- **Activity**
Go through the lines below and repeat each one exactly, skipping pictures.

- **Excerpted data**
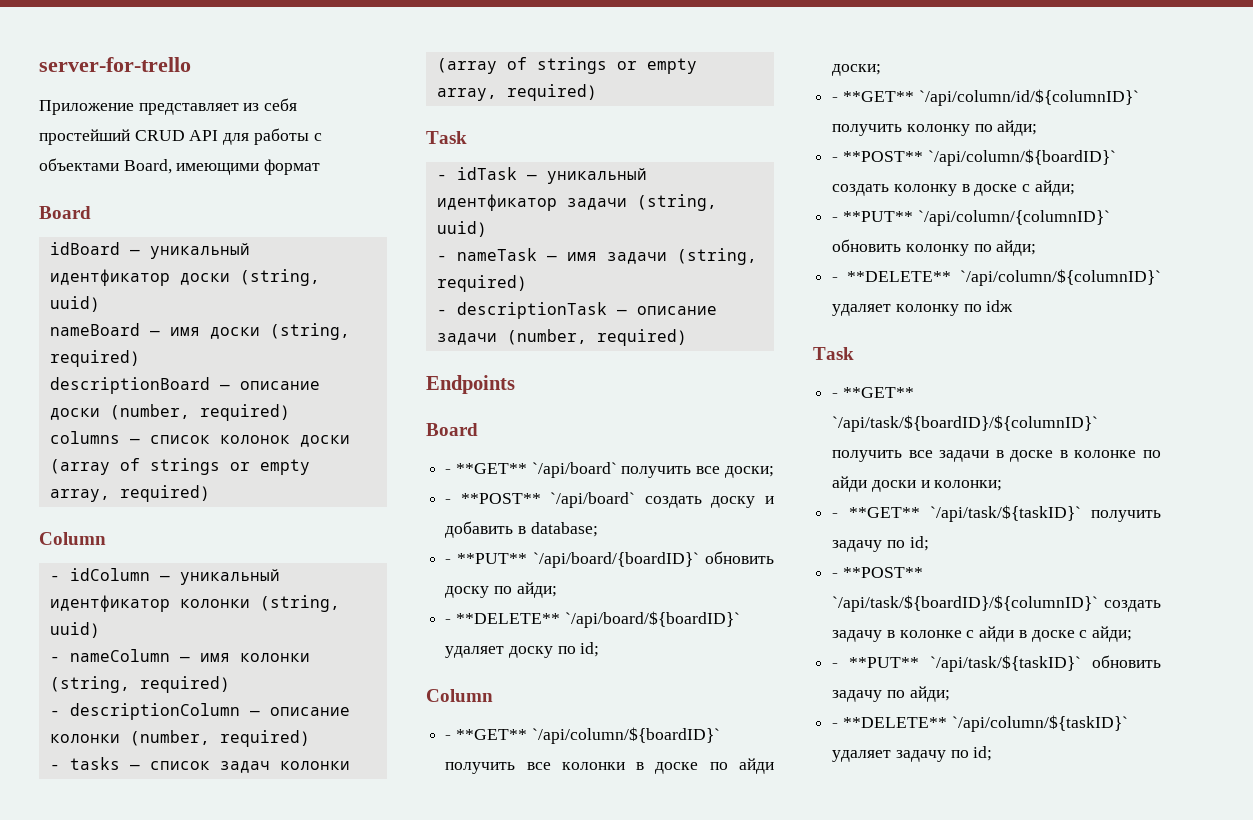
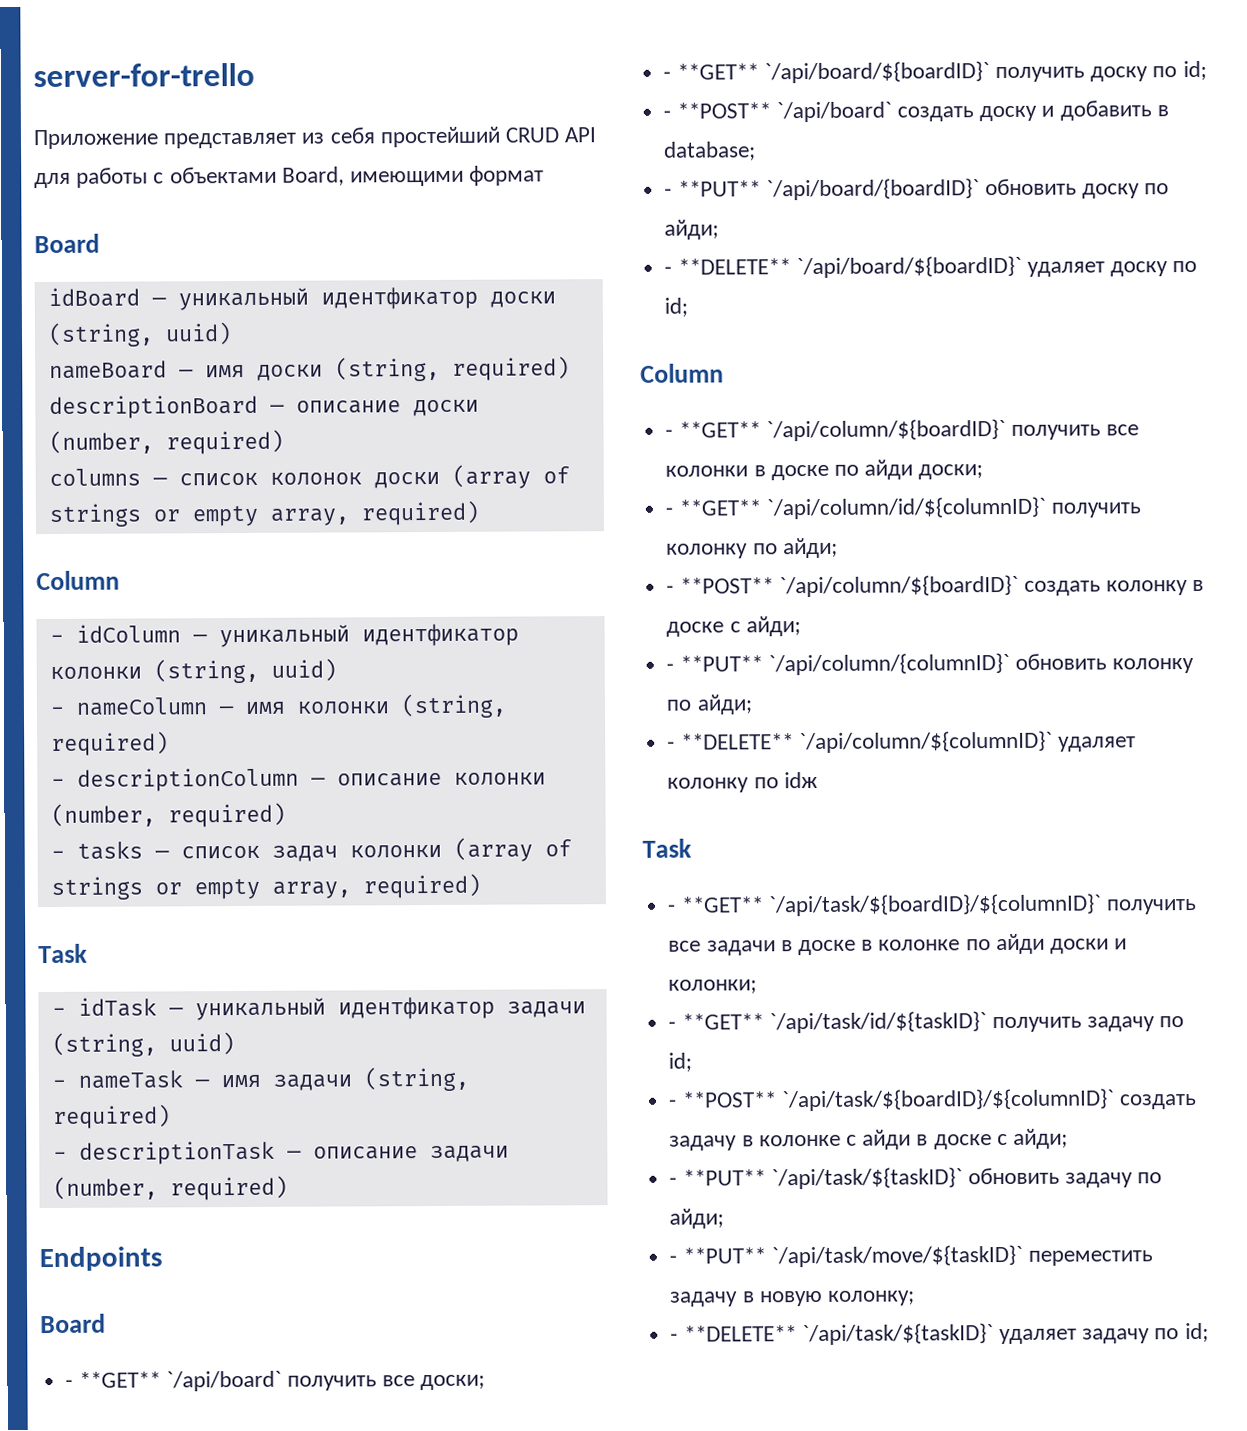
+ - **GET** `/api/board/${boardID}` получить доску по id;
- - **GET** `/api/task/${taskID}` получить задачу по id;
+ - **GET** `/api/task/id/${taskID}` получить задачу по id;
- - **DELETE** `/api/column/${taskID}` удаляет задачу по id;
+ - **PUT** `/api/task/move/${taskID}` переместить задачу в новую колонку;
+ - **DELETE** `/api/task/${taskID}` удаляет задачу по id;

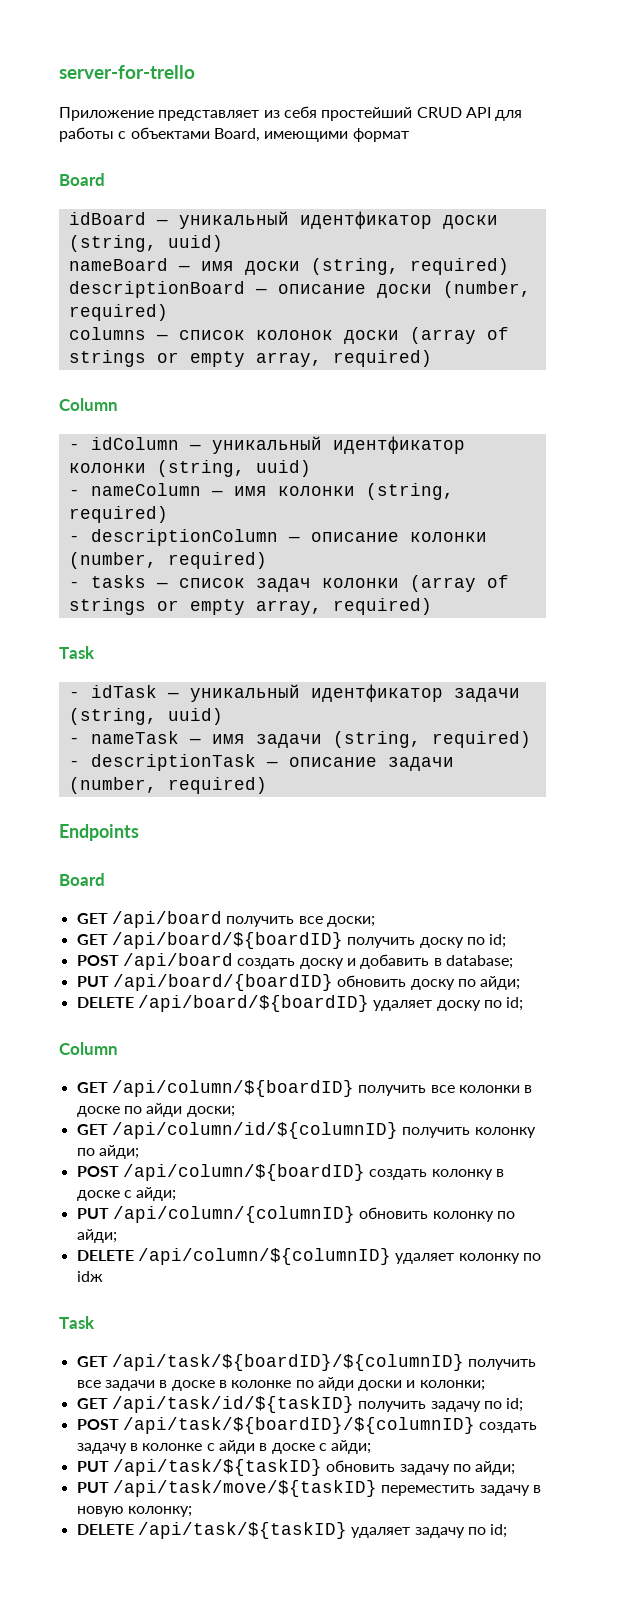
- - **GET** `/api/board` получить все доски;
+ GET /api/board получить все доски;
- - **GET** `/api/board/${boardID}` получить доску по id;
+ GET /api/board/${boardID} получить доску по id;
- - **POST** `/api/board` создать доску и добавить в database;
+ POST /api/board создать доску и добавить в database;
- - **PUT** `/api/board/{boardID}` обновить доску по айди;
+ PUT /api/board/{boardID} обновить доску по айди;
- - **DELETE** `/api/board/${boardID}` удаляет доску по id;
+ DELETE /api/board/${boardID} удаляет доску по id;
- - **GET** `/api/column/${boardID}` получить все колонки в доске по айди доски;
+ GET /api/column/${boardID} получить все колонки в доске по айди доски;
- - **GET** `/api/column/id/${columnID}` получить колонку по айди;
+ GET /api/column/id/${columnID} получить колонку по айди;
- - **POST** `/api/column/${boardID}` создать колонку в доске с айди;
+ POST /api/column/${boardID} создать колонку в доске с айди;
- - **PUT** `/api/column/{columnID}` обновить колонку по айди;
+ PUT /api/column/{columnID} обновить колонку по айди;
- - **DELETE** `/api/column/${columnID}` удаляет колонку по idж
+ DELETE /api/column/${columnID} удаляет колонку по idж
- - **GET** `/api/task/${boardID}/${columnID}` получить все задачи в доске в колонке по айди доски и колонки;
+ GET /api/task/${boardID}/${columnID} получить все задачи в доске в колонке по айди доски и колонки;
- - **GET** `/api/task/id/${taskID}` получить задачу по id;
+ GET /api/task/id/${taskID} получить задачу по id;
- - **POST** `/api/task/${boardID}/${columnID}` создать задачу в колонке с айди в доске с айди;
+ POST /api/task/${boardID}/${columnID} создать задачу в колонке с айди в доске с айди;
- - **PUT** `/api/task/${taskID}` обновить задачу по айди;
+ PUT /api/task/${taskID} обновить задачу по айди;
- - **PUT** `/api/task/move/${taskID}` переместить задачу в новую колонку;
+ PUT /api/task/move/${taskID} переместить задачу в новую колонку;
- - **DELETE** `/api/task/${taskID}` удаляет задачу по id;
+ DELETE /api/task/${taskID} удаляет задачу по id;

- **Task output**
+ - **GET** `/api/board/${boardID}` получить доску по id;
- - **GET** `/api/task/${taskID}` получить задачу по id;
+ - **GET** `/api/task/id/${taskID}` получить задачу по id;
- - **DELETE** `/api/column/${taskID}` удаляет задачу по id;
+ - **PUT** `/api/task/move/${taskID}` переместить задачу в новую колонку;
+ - **DELETE** `/api/task/${taskID}` удаляет задачу по id;

- - **GET** `/api/board` получить все доски;
+ GET /api/board получить все доски;
- - **GET** `/api/board/${boardID}` получить доску по id;
+ GET /api/board/${boardID} получить доску по id;
- - **POST** `/api/board` создать доску и добавить в database;
+ POST /api/board создать доску и добавить в database;
- - **PUT** `/api/board/{boardID}` обновить доску по айди;
+ PUT /api/board/{boardID} обновить доску по айди;
- - **DELETE** `/api/board/${boardID}` удаляет доску по id;
+ DELETE /api/board/${boardID} удаляет доску по id;
- - **GET** `/api/column/${boardID}` получить все колонки в доске по айди доски;
+ GET /api/column/${boardID} получить все колонки в доске по айди доски;
- - **GET** `/api/column/id/${columnID}` получить колонку по айди;
+ GET /api/column/id/${columnID} получить колонку по айди;
- - **POST** `/api/column/${boardID}` создать колонку в доске с айди;
+ POST /api/column/${boardID} создать колонку в доске с айди;
- - **PUT** `/api/column/{columnID}` обновить колонку по айди;
+ PUT /api/column/{columnID} обновить колонку по айди;
- - **DELETE** `/api/column/${columnID}` удаляет колонку по idж
+ DELETE /api/column/${columnID} удаляет колонку по idж
- - **GET** `/api/task/${boardID}/${columnID}` получить все задачи в доске в колонке по айди доски и колонки;
+ GET /api/task/${boardID}/${columnID} получить все задачи в доске в колонке по айди доски и колонки;
- - **GET** `/api/task/id/${taskID}` получить задачу по id;
+ GET /api/task/id/${taskID} получить задачу по id;
- - **POST** `/api/task/${boardID}/${columnID}` создать задачу в колонке с айди в доске с айди;
+ POST /api/task/${boardID}/${columnID} создать задачу в колонке с айди в доске с айди;
- - **PUT** `/api/task/${taskID}` обновить задачу по айди;
+ PUT /api/task/${taskID} обновить задачу по айди;
- - **PUT** `/api/task/move/${taskID}` переместить задачу в новую колонку;
+ PUT /api/task/move/${taskID} переместить задачу в новую колонку;
- - **DELETE** `/api/task/${taskID}` удаляет задачу по id;
+ DELETE /api/task/${taskID} удаляет задачу по id;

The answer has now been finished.